En 1947, Robeson pouvait gagner jusqu'à 100 000 dollars par concert. En 1952, ses revenus annuels tombent à 6 000 dollars. Aucun artiste blacklisté de l'époque n'était aussi célèbre que lui.

Pourquoi Robeson dérangeait vraiment

Ce n'était pas un espion, ni un agent infiltré. Il était, selon ses détracteurs de l'époque, quelque chose de plus insaisissable : un intellectuel noir, populaire, socialiste, qui refusait de dissocier la lutte pour les droits civiques de la question sociale mondiale. Il reliait le Mississippi et Moscou, Harlem et les luttes ouvrières européennes, l'Afrique colonisée et les réseaux de la gauche internationale.

Dans une Amérique obsédée par la Guerre froide et la menace communiste, cette articulation — quelle qu'en soit la part de naïveté ou de conviction — était jugée inacceptable.

Le retour tardif, la dignité intacte

Son passeport lui est restitué en 1958, à la suite d'une décision de la Cour suprême. Il reprend brièvement les tournées, mais les années de pression, d'isolement et de surveillance ont laissé des séquelles physiques et psychologiques durables.

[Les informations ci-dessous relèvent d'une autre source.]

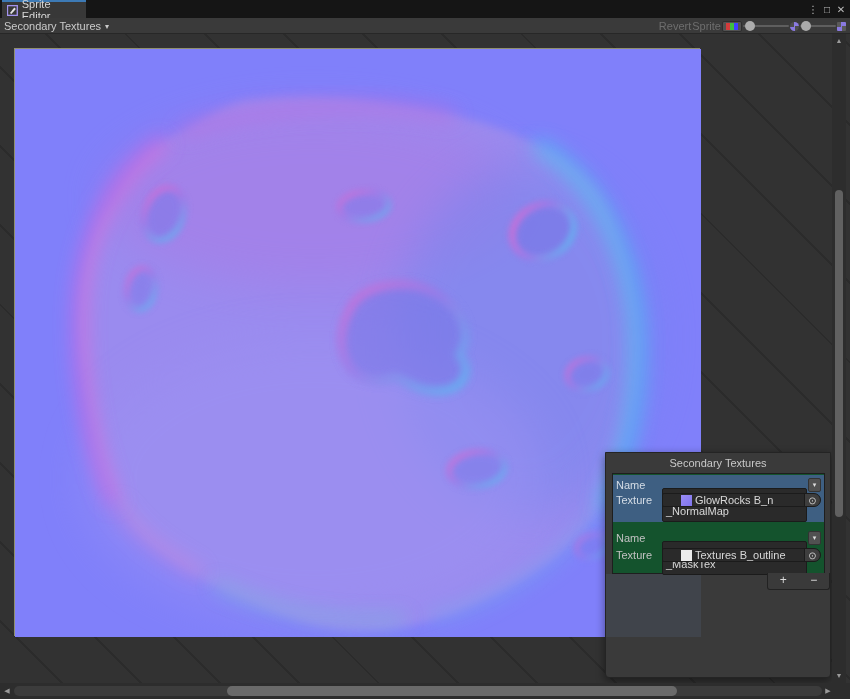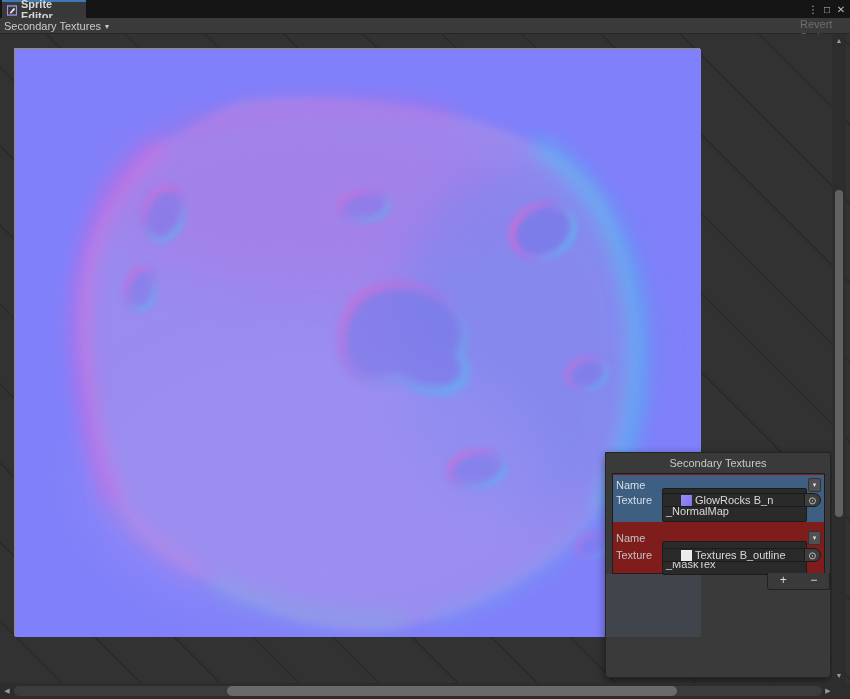"Sprite Editor" .tab { font-weight: bold -> none }
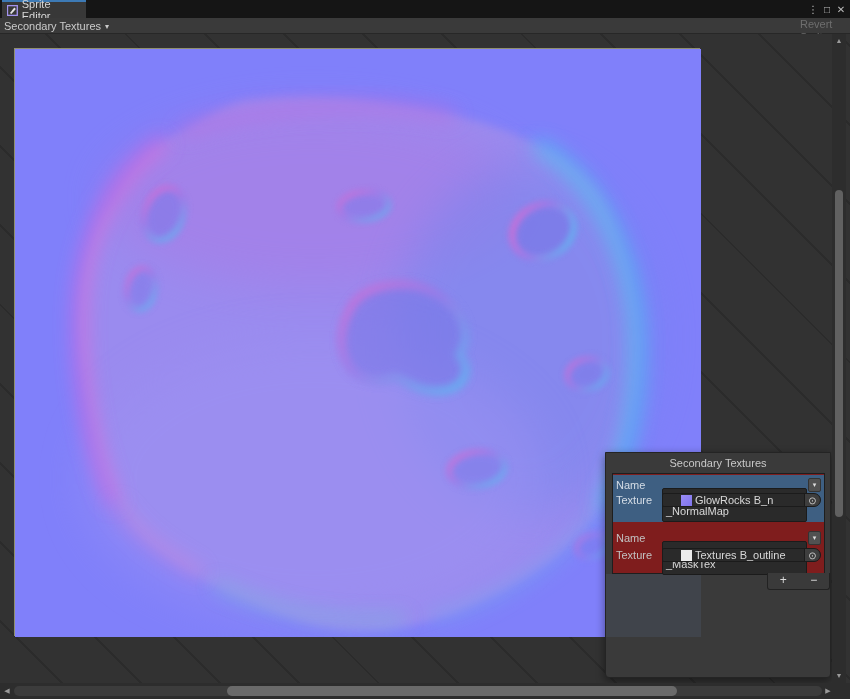"Revert" .tb-right { align-items: flex-start -> center; flex-direction: column -> none }
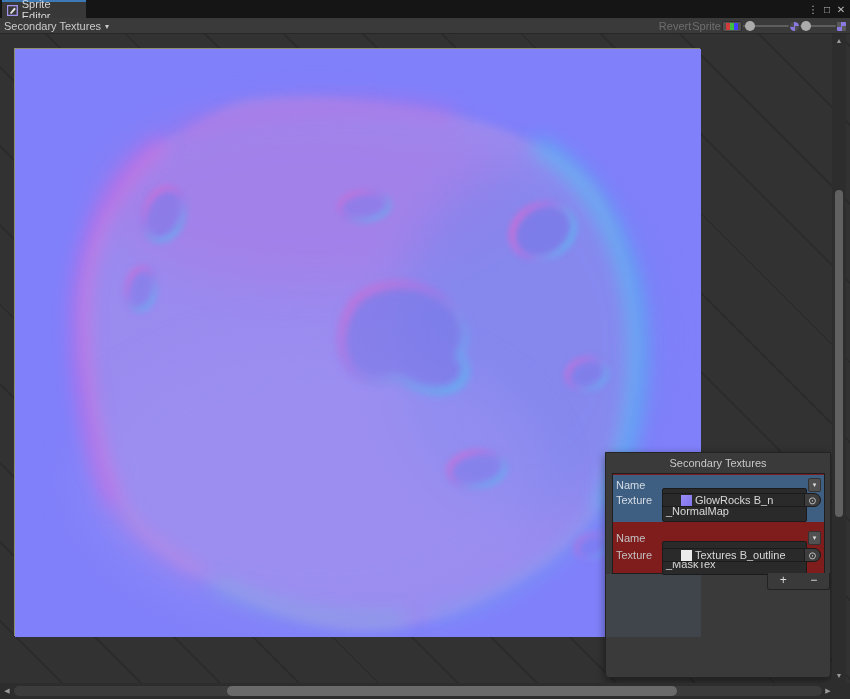"Name" .listbox { background: #7f1d1d -> #14532d }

En 1973, au Carnegie Hall, il envoie un message lors d'un hommage organisé en son nom :

« Bien que ma santé m'ait contraint à la retraite, dans mon cœur je continue de chanter. »

Il meurt le 23 janvier 1976.

Un héritage qui résiste

L'histoire de Paul Robeson est celle d'un homme dont la vie fut plus complexe que les récits qu'on en fait — qu'ils soient hagiographiques ou accusateurs. Figure d'une excellence écrasée par la répression d'État, mais aussi homme aux angles aveugles sur certaines réalités politiques de son temps.

Ce qui demeure, c'est l'ampleur de l'effacement institutionnel dont il a été victime — et la question qu'il pose encore : jusqu'où un État peut-il aller pour réduire au silence une voix qui relie trop de luttes à la fois ?

Comme il le chantait dans Ol' Man River :

« I must keep fightin' until I'm dyin'… »

L'histoire roule. La mémoire revient.